§ Exercise
All that is needed is an exact copy of the lines from the beginning of the data below through the line containing "[63,946,352,995] 9781528911276 ->", minus the pictures.

(Edit tracking data)

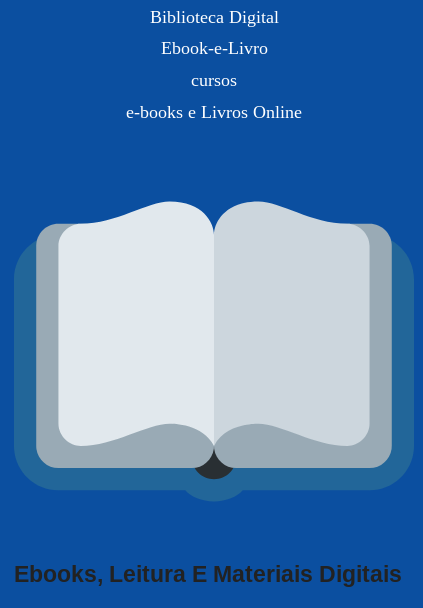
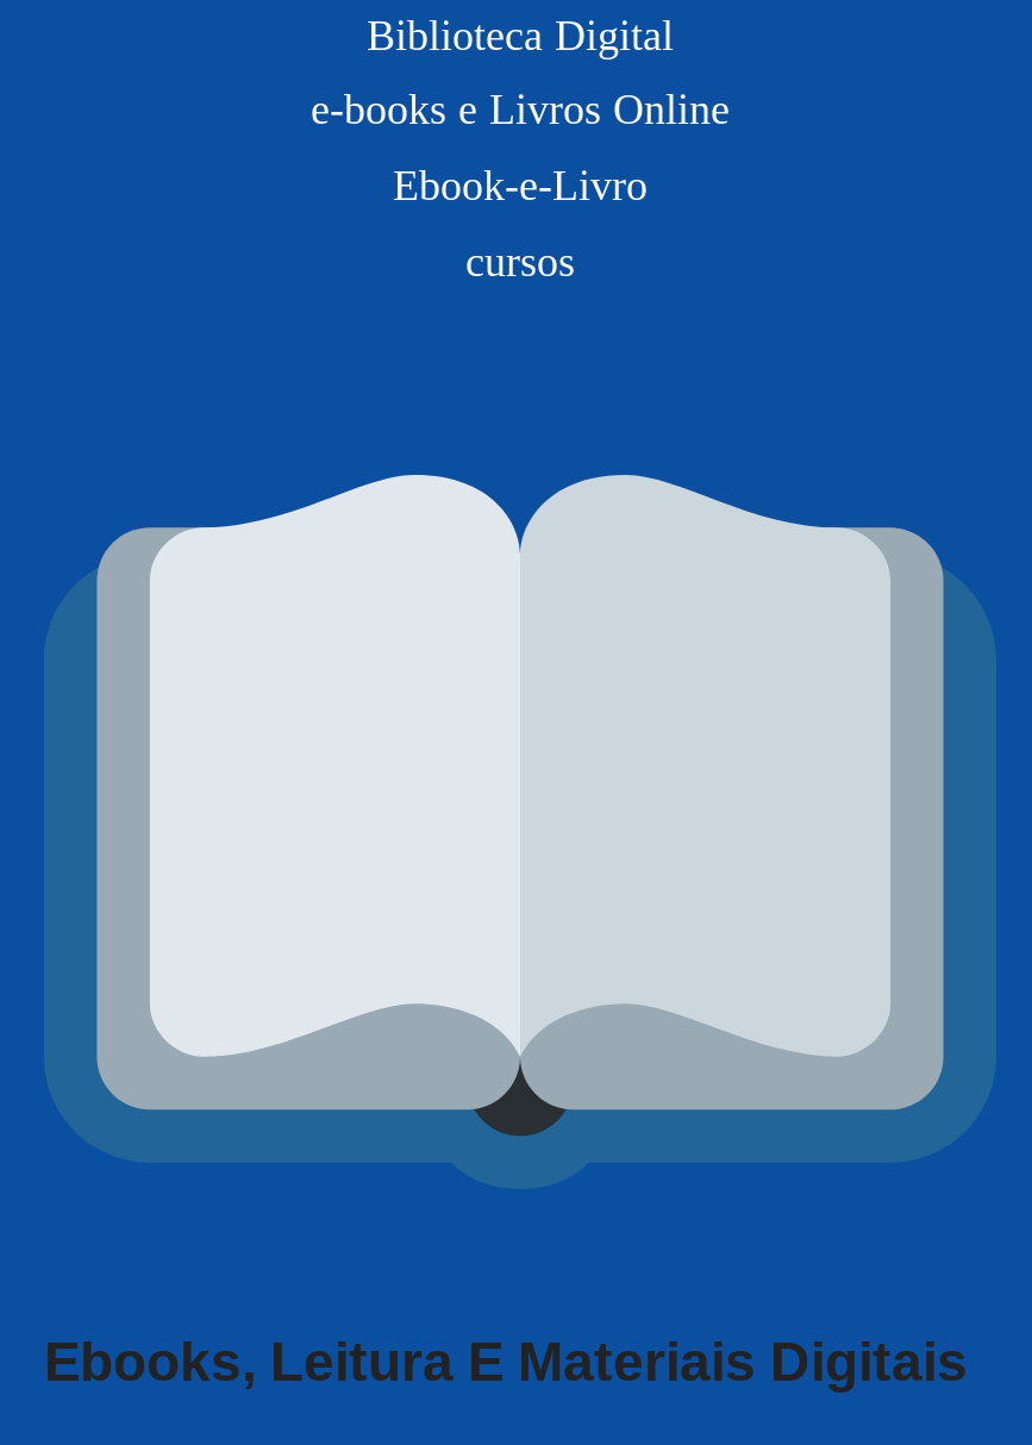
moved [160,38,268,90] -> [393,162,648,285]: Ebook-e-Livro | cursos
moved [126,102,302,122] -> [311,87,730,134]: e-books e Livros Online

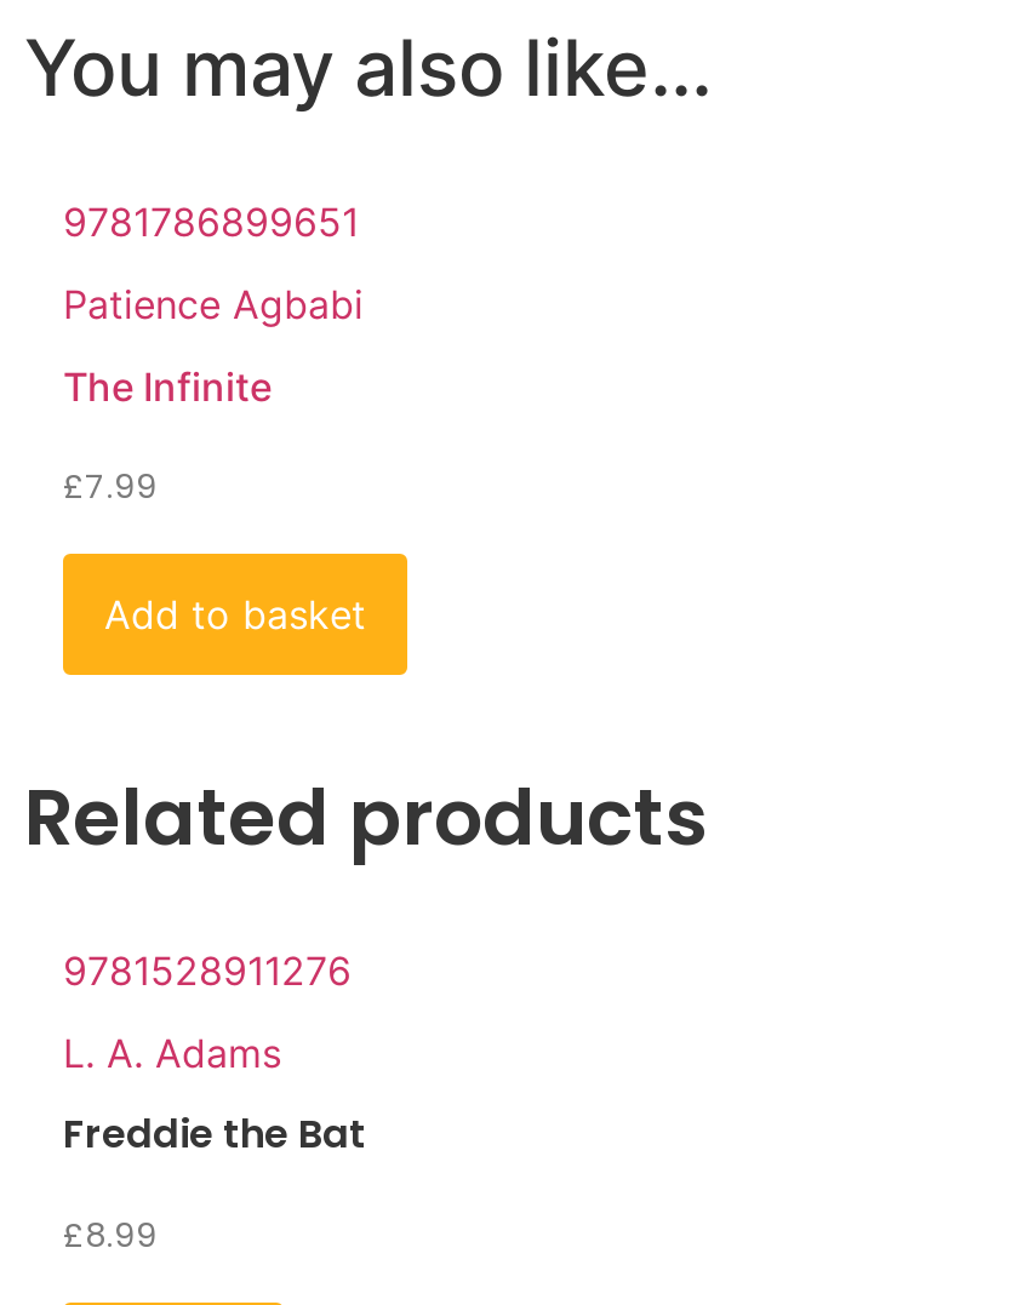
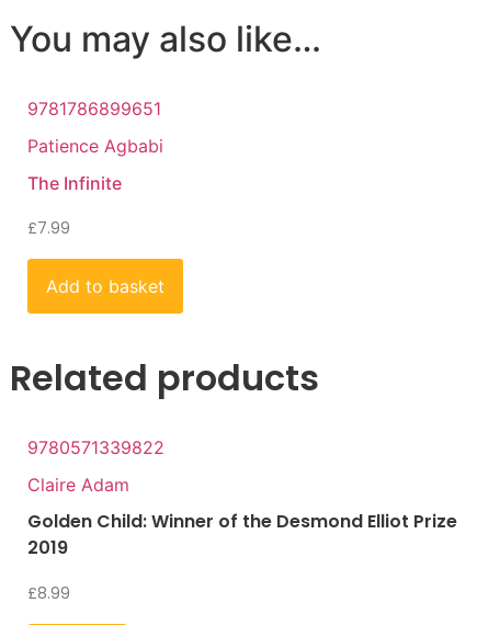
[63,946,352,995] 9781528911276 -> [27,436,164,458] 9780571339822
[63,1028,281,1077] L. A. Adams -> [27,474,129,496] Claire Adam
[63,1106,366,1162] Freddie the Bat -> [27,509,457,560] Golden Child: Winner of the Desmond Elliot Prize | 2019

§ Answer box
moved [160,38,268,90] -> [393,162,648,285]: Ebook-e-Livro | cursos
moved [126,102,302,122] -> [311,87,730,134]: e-books e Livros Online

[63,946,352,995] 9781528911276 -> [27,436,164,458] 9780571339822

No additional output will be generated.